┌────────
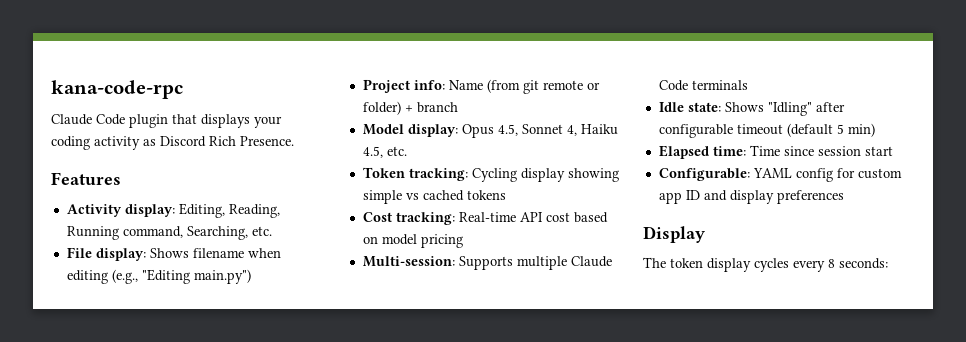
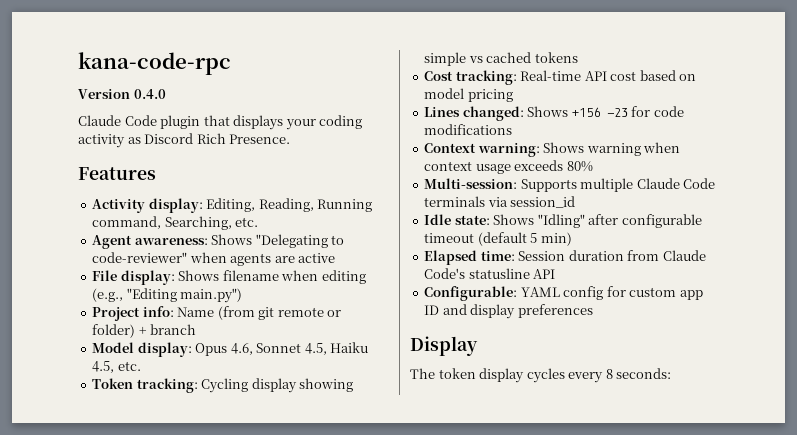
+ Version 0.4.0
+ Agent awareness: Shows "Delegating to code-reviewer" when agents are active
- Model display: Opus 4.5, Sonnet 4, Haiku 4.5, etc.
+ Model display: Opus 4.6, Sonnet 4.5, Haiku 4.5, etc.
+ Lines changed: Shows +156 -23 for code modifications
+ Context warning: Shows warning when context usage exceeds 80%
- Multi-session: Supports multiple Claude Code terminals
+ Multi-session: Supports multiple Claude Code terminals via session_id
- Elapsed time: Time since session start
+ Elapsed time: Session duration from Claude Code's statusline API

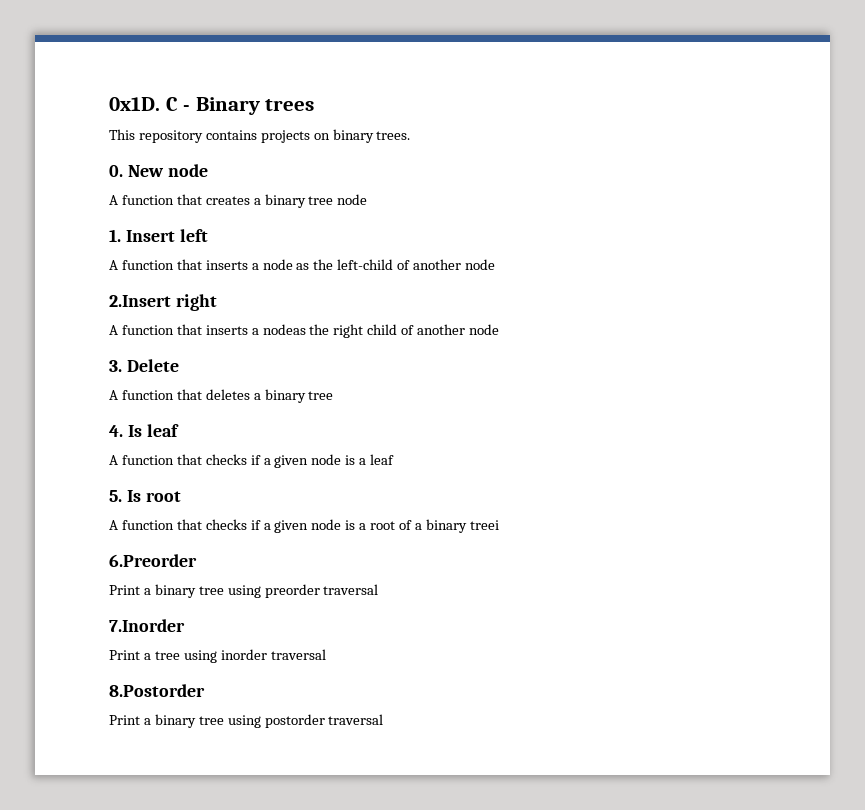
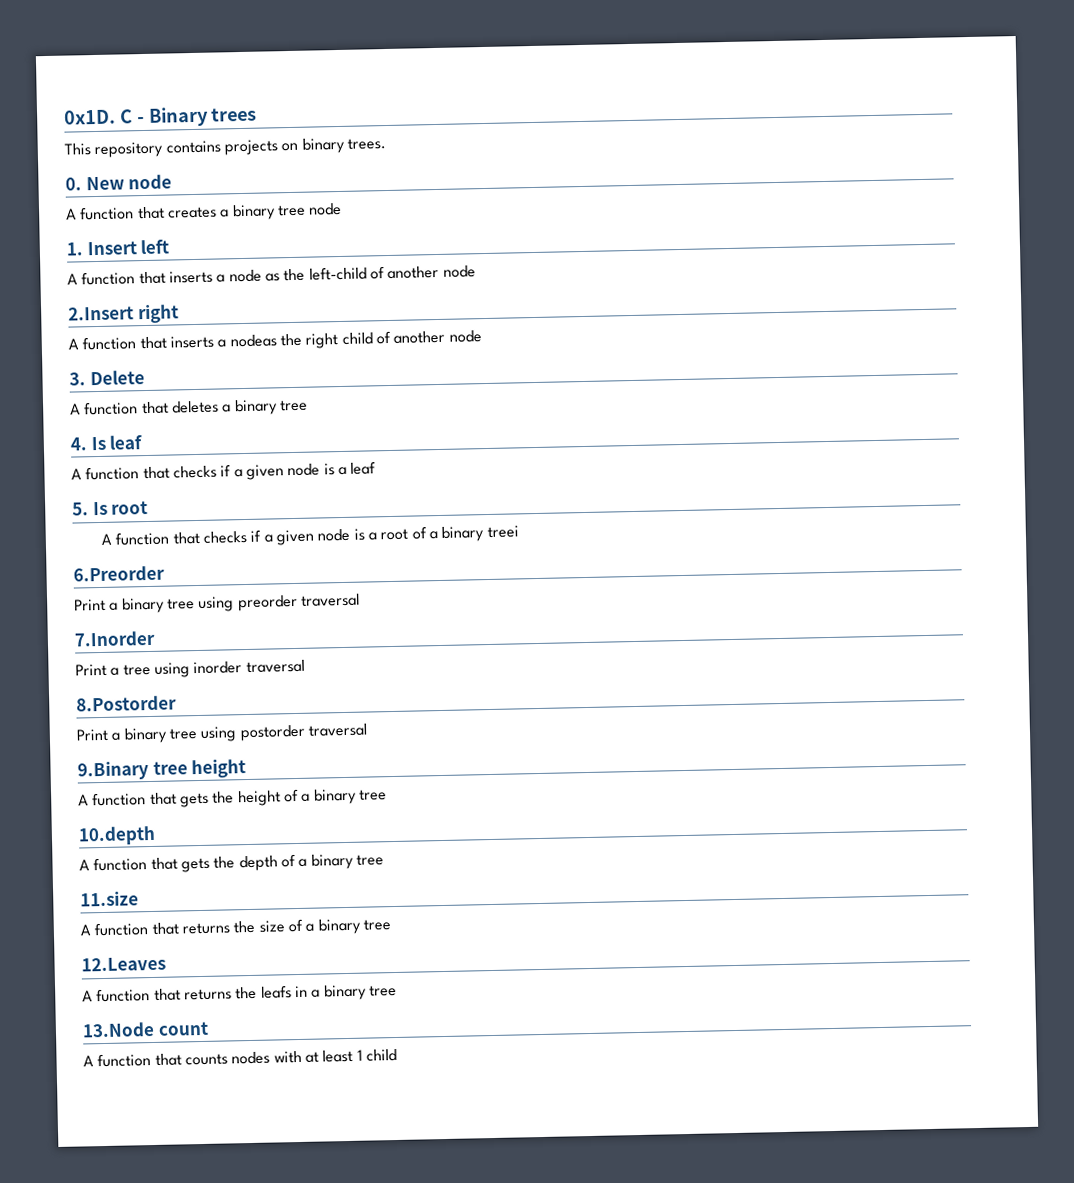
+ 9.Binary tree height
+ A function that gets the height of a binary tree
+ 10.depth
+ A function that gets the depth of a binary tree
+ 11.size
+ A function that returns the size of a binary tree
+ 12.Leaves
+ A function that returns the leafs in a binary tree
+ 13.Node count
+ A function that counts nodes with at least 1 child

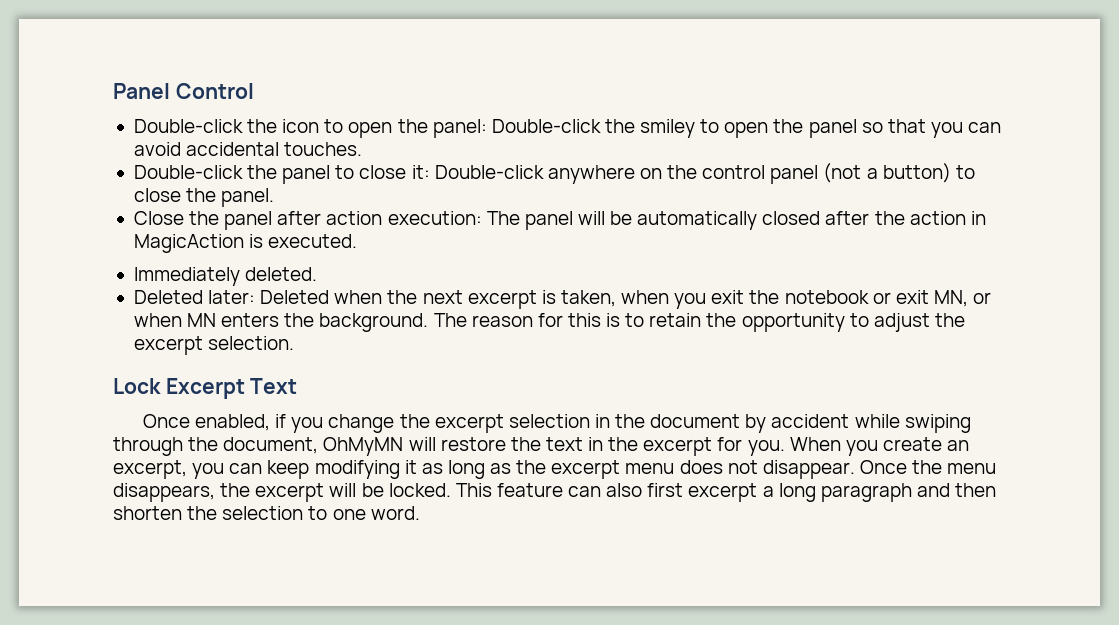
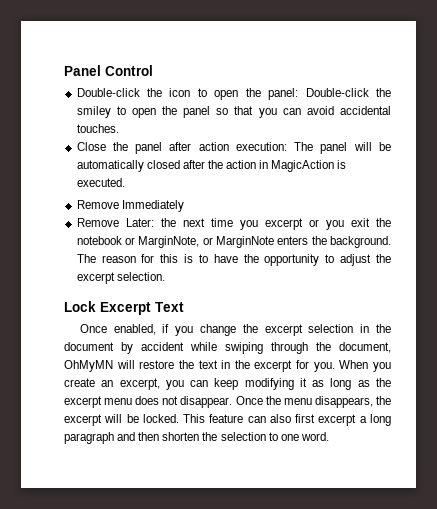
- Double-click the panel to close it: Double-click anywhere on the control panel (not a button) to close the panel.
- Immediately deleted.
- Deleted later: Deleted when the next excerpt is taken, when you exit the notebook or exit MN, or when MN enters the background.
+ Remove Immediately
+ Remove Later: the next time you excerpt or you exit the notebook or MarginNote, or MarginNote enters the background.
- The reason for this is to retain the opportunity to adjust the excerpt selection.
+ The reason for this is to have the opportunity to adjust the excerpt selection.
└────────
▶ TASK INSTRUCTIONS:
Go through the listing above and quote it exactly, apart from its images.

▶ SOLUTION:
+ Version 0.4.0
+ Agent awareness: Shows "Delegating to code-reviewer" when agents are active
- Model display: Opus 4.5, Sonnet 4, Haiku 4.5, etc.
+ Model display: Opus 4.6, Sonnet 4.5, Haiku 4.5, etc.
+ Lines changed: Shows +156 -23 for code modifications
+ Context warning: Shows warning when context usage exceeds 80%
- Multi-session: Supports multiple Claude Code terminals
+ Multi-session: Supports multiple Claude Code terminals via session_id
- Elapsed time: Time since session start
+ Elapsed time: Session duration from Claude Code's statusline API

+ 9.Binary tree height
+ A function that gets the height of a binary tree
+ 10.depth
+ A function that gets the depth of a binary tree
+ 11.size
+ A function that returns the size of a binary tree
+ 12.Leaves
+ A function that returns the leafs in a binary tree
+ 13.Node count
+ A function that counts nodes with at least 1 child

- Double-click the panel to close it: Double-click anywhere on the control panel (not a button) to close the panel.
- Immediately deleted.
- Deleted later: Deleted when the next excerpt is taken, when you exit the notebook or exit MN, or when MN enters the background.
+ Remove Immediately
+ Remove Later: the next time you excerpt or you exit the notebook or MarginNote, or MarginNote enters the background.
- The reason for this is to retain the opportunity to adjust the excerpt selection.
+ The reason for this is to have the opportunity to adjust the excerpt selection.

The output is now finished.